The Centers for Medicare and Medicaid Services changed the documentation rules in January of this year, de-emphasizing history and examination and strongly emphasizing medical decision making. I lauded the changes.
Finally, I don’t have to worry about documenting silly, irrelevant things like a “review of systems,” and I can focus on what matters: what I feel is wrong with my patient and what I am doing about it. And brevity can no longer suffice.
No longer can we say: “UTI. Continue antibiotics.” No longer can we say: “Elevated troponin, likely type 2.” No longer can we say, “Patient intubated for airway protection.”
We need to answer the questions: how is the UTI? Is it better? Is it worse? How is the patient responding to treatment? Why aren’t you discharging the patient when the vital signs and labs all look good? Why are you admitting the patient to the hospital in the first place?
We need to write, “Elevated troponin is most likely secondary to type 2 myocardial infarction”; we need to write, “Patient intubated and placed on invasive mechanical ventilation due to the inability to maintain an open airway due to acute metabolic encephalopathy.” Brevity in our documentation can no longer be best practice.
When I give lectures to clinician trainees and practicing clinicians alike, I say the same thing: if your documentation is poor, prepare to have a difficult time. This is true when doing a Peer-to-Peer discussion with an insurance company Medical Director, or when appealing a denial, or most distressingly, in a medical malpractice case. Poor documentation hurts everyone involved, and it can even compromise patient care.

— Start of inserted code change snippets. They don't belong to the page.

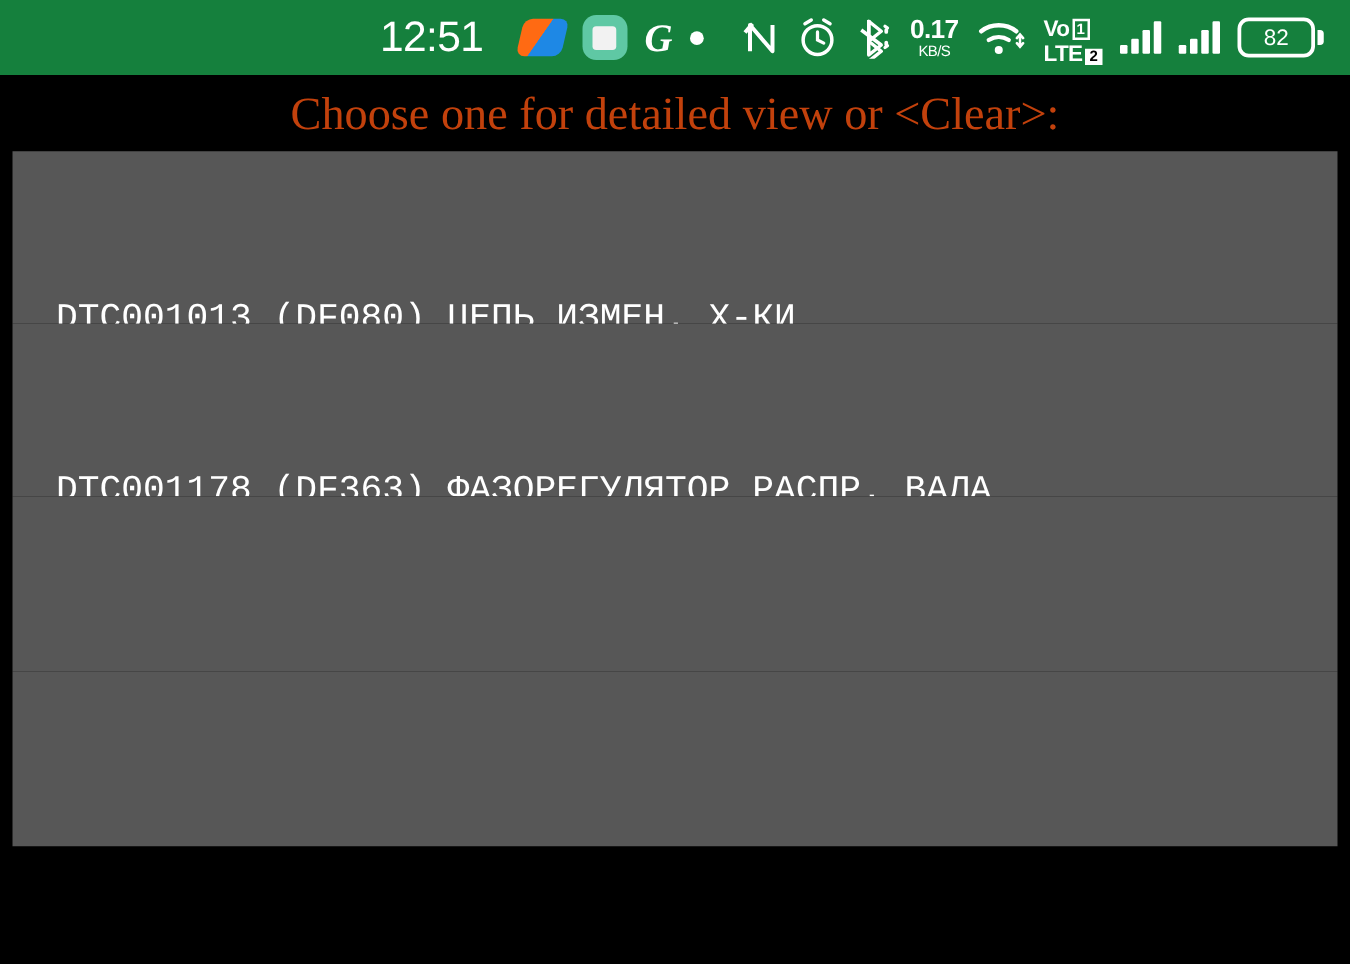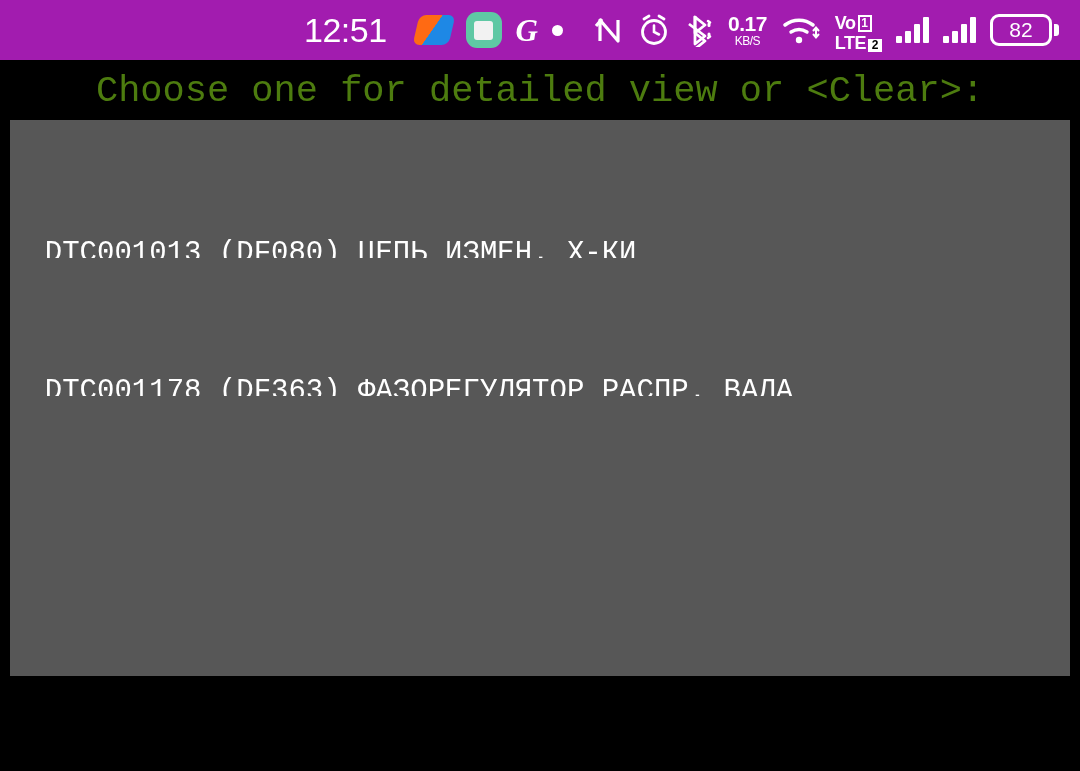--- a/index.html
+++ b/index.html
@@ -13,21 +13,21 @@
   
   .statusbar{
     position:relative;
     height:60px;
     width:1080px;
     display:flex;
     align-items:center;
     justify-content:flex-end;
     padding-right:14px;
     gap:0px;
-    background:#a21caf;
+    background:#15803d;
   }
   .sb-clock{
     font-size:34px;
     color:#fff;
     font-family:"Liberation Sans", sans-serif;
     letter-spacing:-0.5px;
     margin-right:22px;
   }
   .sb-ico{
     display:flex; align-items:center; justify-content:center;
@@ -86,33 +86,33 @@
   .bars{ display:flex; align-items:flex-end; gap:3px; height:26px; }
   .bars span{ width:6px; background:#fff; border-radius:1px; }
   .bars .b1{height:7px;} .bars .b2{height:12px;} .bars .b3{height:19px;} .bars .b4{height:26px;}
 
   .battery{
     display:flex;align-items:center;
   }
   .battery .shell{
     width:62px;height:32px;border:3px solid #fff;border-radius:9px;
     display:flex;align-items:center;justify-content:center;
-    color:#fff;font-size:21px;font-family:"Liberation Sans",sans-serif;
+    color:#fff;font-size:18px;font-family:"Liberation Sans",sans-serif;
   }
   .battery .nub{
     width:5px;height:12px;background:#fff;border-radius:0 3px 3px 0;margin-left:2px;
   }
 
   
   .title{
     width:1080px;
     text-align:center;
-    color:#4d7c0f;
+    color:#c2410c;
     font-size:37px;
-    font-family:Liberation Mono, monospace;
+    font-family:Liberation Serif, serif;
     padding-top:10px;
     padding-bottom:8px;
     letter-spacing:0px;
     white-space:nowrap;
   }
 
   
   .list{
     padding:0 10px;
     display:flex;

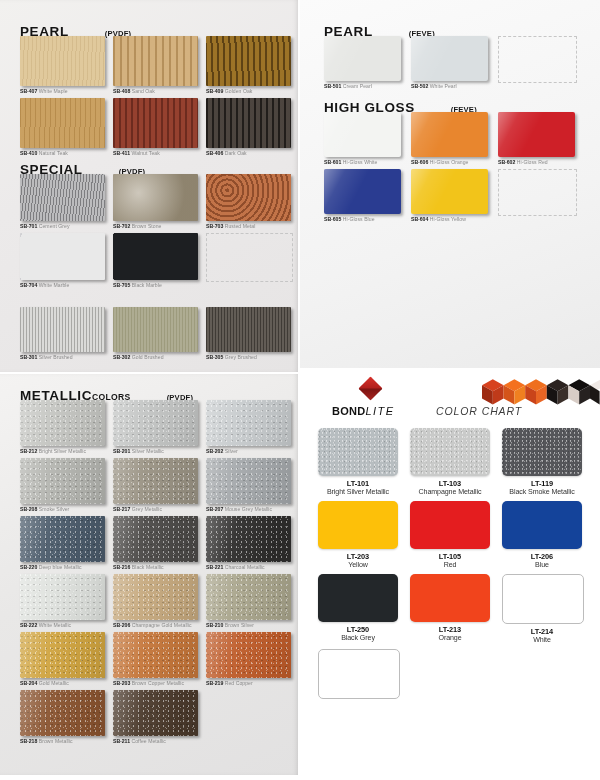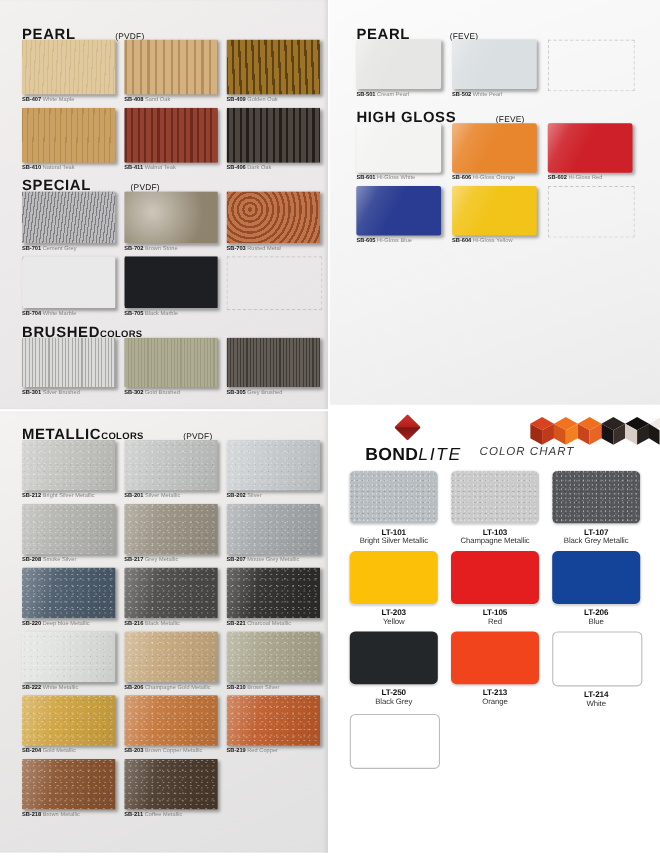--- a/index.html
+++ b/index.html
@@ -20,21 +20,21 @@
                    background:linear-gradient(160deg,#fbfbfb 0%,#f3f3f3 60%,#ebebeb 100%);}
   #panel-metallic {left:0;   top:374px;width:298px;height:401px;
                    background:linear-gradient(155deg,#f4f3f2 0%,#e9e8e7 45%,#e2e1e1 100%);
                    box-shadow:inset -3px 0 6px -4px rgba(0,0,0,.22);}
   #panel-bondlite {left:300px;top:370px;width:300px;height:410px;
                    background:#ffffff;}
 
   
   .sec-head{font-weight:bold;letter-spacing:.2px;color:#141414;white-space:nowrap;}
   .sec-head .main{font-size:13.5px;letter-spacing:.6px;}
-  .sec-head .sub{font-size:7.6px;font-weight:normal;letter-spacing:.2px;padding-left:36px;}
+  .sec-head .sub{font-size:7.6px;font-weight:bold;letter-spacing:.2px;padding-left:36px;}
   .sec-head .sub2{font-size:8.6px;font-weight:bold;letter-spacing:.3px;}
 
   
   .grid{position:absolute;display:grid;}
   .cell{position:relative;}
   .sw{
     position:relative;
     border-radius:1px;
     box-shadow:2px 2px 3px rgba(0,0,0,.33);
   }
@@ -53,21 +53,21 @@
     margin-top:2px;font-size:5.1px;color:#8a8a8a;white-space:nowrap;line-height:7px;
     letter-spacing:.05px;
   }
   .cap b{color:#1d1d1d;font-size:5.2px;letter-spacing:-.05px;}
 
   
   #bl-logo{position:absolute;}
   .bl-diamond{position:absolute;width:17px;height:17px;transform:rotate(45deg);
     background:linear-gradient(135deg,#d8312a 0%,#b11f1c 48%,#7d1412 52%,#a82320 100%);
     border-radius:1px;}
-  .bl-word{position:absolute;font-size:16px;font-weight:bold;letter-spacing:.3px;color:#111;white-space:nowrap;}
+  .bl-word{position:absolute;font-size:11px;font-weight:bold;letter-spacing:.3px;color:#111;white-space:nowrap;}
   .bl-word i{font-style:italic;font-weight:normal;letter-spacing:1.4px;}
   #bl-chart-title{position:absolute;font-size:10.5px;font-style:italic;color:#3b3b3b;letter-spacing:.9px;white-space:nowrap;}
   #bl-deco{position:absolute;}
   .lt-sw{border-radius:5px;box-shadow:0 1px 2px rgba(0,0,0,.18);}
   .lt-sw.outline{border:1px solid #bcbcbc;box-shadow:none;}
   .lt-code{text-align:center;font-size:7.4px;font-weight:bold;color:#111;margin-top:3px;line-height:9px;letter-spacing:-.1px;}
   .lt-name{text-align:center;font-size:7.1px;color:#333;line-height:9px;letter-spacing:-.1px;}
 </style>
 </head>
 <body>
@@ -127,23 +127,20 @@
       <div class="cell">
         <div class="sw" style="width: 85px; height: 47px; background: linear-gradient(118deg, rgba(235, 235, 235, 0.8) 0px, rgba(235, 235, 235, 0.8) 1px, rgba(0, 0, 0, 0) 1px, rgba(0, 0, 0, 0) 16px), linear-gradient(52deg, rgba(225, 225, 225, 0.7) 0px, rgba(225, 225, 225, 0.7) 1px, rgba(0, 0, 0, 0) 1px, rgba(0, 0, 0, 0) 22px) rgb(29, 31, 34);"></div>
         <div class="cap"><b>SB-705</b><span> Black Marble</span></div>
       </div>
       <div class="cell">
         <div class="sw empty" style="width: 85px; height: 47px;"></div>
         <div class="cap">&nbsp;</div>
       </div>
     </div>
 
-  <div class="sec-head" style="position:absolute;left:20px;top:293px;">
-    <span class="main">BRUSHED</span><span class="sub2">COLORS</span>
-  </div>
   <div class="grid" id="grid-brushed" style="left:20px;top:307px;grid-template-columns:repeat(3,88px);column-gap:5px;row-gap:3px;">
       <div class="cell">
         <div class="sw" style="width: 85px; height: 45px; background: repeating-linear-gradient(90deg, rgba(120, 120, 120, 0.3) 0px, rgba(120, 120, 120, 0.3) 1px, rgba(255, 255, 255, 0.45) 1px, rgba(255, 255, 255, 0.45) 3px) rgb(189, 189, 185);"></div>
         <div class="cap"><b>SB-301</b><span> Silver Brushed</span></div>
       </div>
       <div class="cell">
         <div class="sw" style="width: 85px; height: 45px; background: repeating-linear-gradient(90deg, rgba(120, 118, 90, 0.14) 0px, rgba(120, 118, 90, 0.14) 1px, rgba(255, 255, 255, 0.12) 1px, rgba(255, 255, 255, 0.12) 3px) rgb(163, 161, 131);"></div>
         <div class="cap"><b>SB-302</b><span> Gold Brushed</span></div>
       </div>
       <div class="cell">
@@ -319,22 +316,22 @@
         <div class="lt-code">LT-101</div>
         <div class="lt-name">Bright Silver Metallic</div>
       </div>
       <div class="cell">
         <div class="lt-sw" style="width: 80px; height: 48px; background: radial-gradient(circle at 12% 22%, rgba(255, 255, 255, 0.55) 0px, rgba(255, 255, 255, 0.55) 0.6px, rgba(0, 0, 0, 0) 0.7px) 0% 0% / 4px 4px, radial-gradient(circle at 62% 48%, rgba(255, 255, 255, 0.4) 0px, rgba(255, 255, 255, 0.4) 0.6px, rgba(0, 0, 0, 0) 0.7px) 0% 0% / 6px 6px, radial-gradient(circle at 33% 77%, rgba(0, 0, 0, 0.18) 0px, rgba(0, 0, 0, 0.18) 0.6px, rgba(0, 0, 0, 0) 0.7px) 0% 0% / 5px 5px, radial-gradient(circle at 84% 16%, rgba(255, 255, 255, 0.35) 0px, rgba(255, 255, 255, 0.35) 0.6px, rgba(0, 0, 0, 0) 0.7px) 0% 0% / 8px 8px rgb(201, 202, 201);"></div>
         <div class="lt-code">LT-103</div>
         <div class="lt-name">Champagne Metallic</div>
       </div>
       <div class="cell">
         <div class="lt-sw" style="width: 80px; height: 48px; background: radial-gradient(circle at 12% 22%, rgba(255, 255, 255, 0.55) 0px, rgba(255, 255, 255, 0.55) 0.6px, rgba(0, 0, 0, 0) 0.7px) 0% 0% / 4px 4px, radial-gradient(circle at 62% 48%, rgba(255, 255, 255, 0.4) 0px, rgba(255, 255, 255, 0.4) 0.6px, rgba(0, 0, 0, 0) 0.7px) 0% 0% / 6px 6px, radial-gradient(circle at 33% 77%, rgba(0, 0, 0, 0.18) 0px, rgba(0, 0, 0, 0.18) 0.6px, rgba(0, 0, 0, 0) 0.7px) 0% 0% / 5px 5px, radial-gradient(circle at 84% 16%, rgba(255, 255, 255, 0.35) 0px, rgba(255, 255, 255, 0.35) 0.6px, rgba(0, 0, 0, 0) 0.7px) 0% 0% / 8px 8px rgb(85, 86, 90);"></div>
-        <div class="lt-code">LT-107</div>
-        <div class="lt-name">Black Grey Metallic</div>
+        <div class="lt-code">LT-119</div>
+        <div class="lt-name">Black Smoke Metallic</div>
       </div>
       <div class="cell">
         <div class="lt-sw" style="width: 80px; height: 48px; background: rgb(253, 192, 9);"></div>
         <div class="lt-code">LT-203</div>
         <div class="lt-name">Yellow</div>
       </div>
       <div class="cell">
         <div class="lt-sw" style="width: 80px; height: 48px; background: rgb(228, 29, 31);"></div>
         <div class="lt-code">LT-105</div>
         <div class="lt-name">Red</div>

Will this likely take more of our time? Yes. And it is essential that we take this extra time to make our documentation as robust as possible. CMS has tried to help by changing the rules so we can take more time on medical decision making. We need to take advantage of this. We can no longer afford to have brief notes that say nothing, just like we absolutely can no longer afford to have a note that is 15 pages long and also say nothing.
We need to up our documentation game to a whole new level. Brevity can no longer cut it, clinicians. Brevity beware.